Abstract
Predicting the secondary structure of an RNA sequence with speed and accuracy is useful in many applications such as drug design. The state-of-the-art predictors have a fundamental limitation: they have a run time that scales with the third power of the length of the input sequence, which is slow for longer RNAs and limits the use of secondary structure prediction in genome-wide applications.
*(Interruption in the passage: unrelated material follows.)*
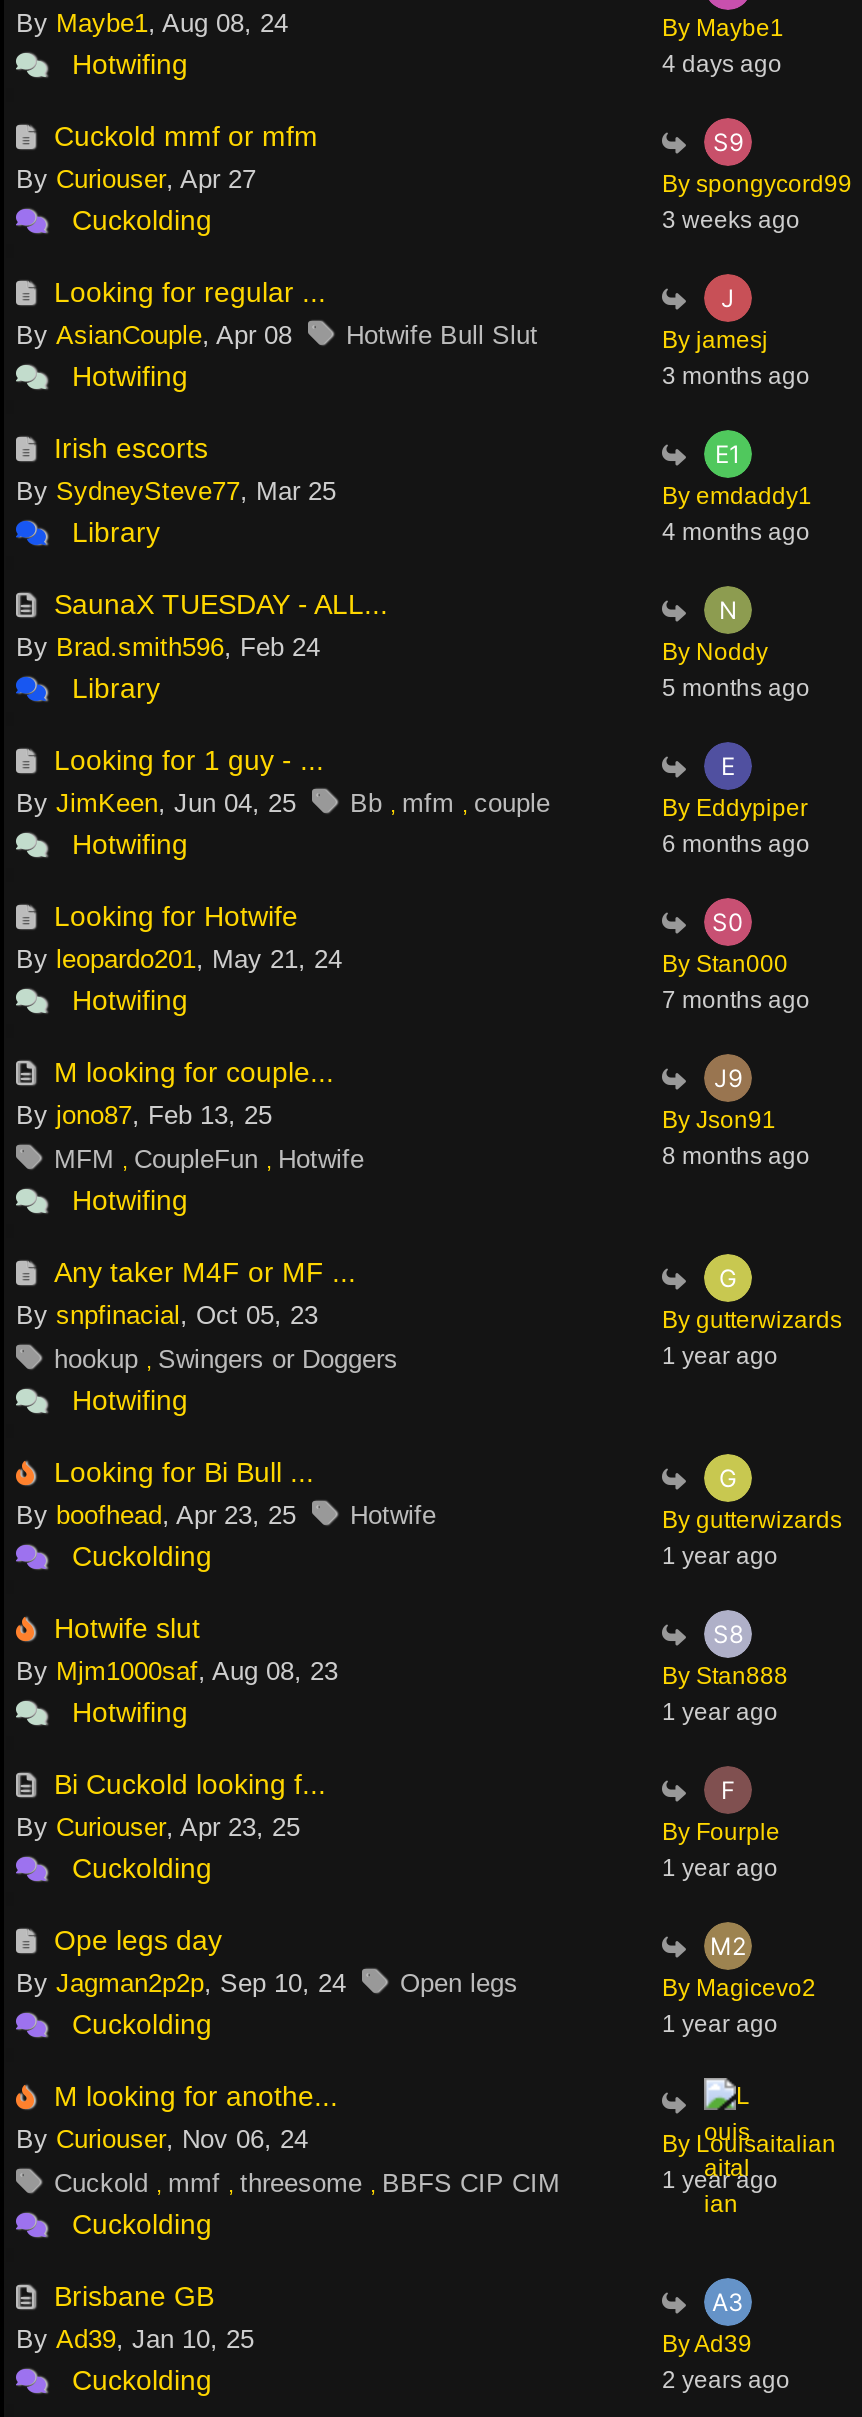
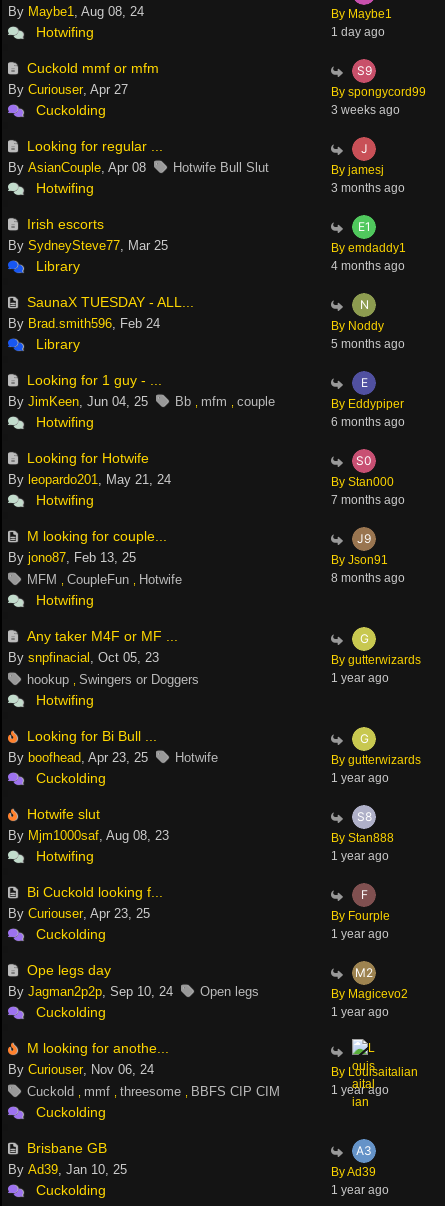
- 4 days ago
+ 1 day ago

- 2 years ago
+ 1 year ago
To address this bottleneck, we designed the first linear-time algorithm for RNA secondary structure prediction, which can be used with both thermodynamic and machine-learned scoring functions. Our algorithm, like previous work, is based on dynamic programming (DP), but with two crucial differences: (a) we incrementally process the sequence in a left-to-right rather than in a bottom-up fashion, and (b) because of this processing, we can further employ beam search pruning to ensure linear run time in practice (with the cost of exact search). Even though our search is approximate, surprisingly, it results in even higher overall accuracy on a diverse database of sequences with known structures. In particular, it leads to significantly more accurate predictions on the longest sequence families in that database (16S and 23S Ribosomal RNAs), as well as improved accuracies for long-range base pairs (500+ nucleotides apart).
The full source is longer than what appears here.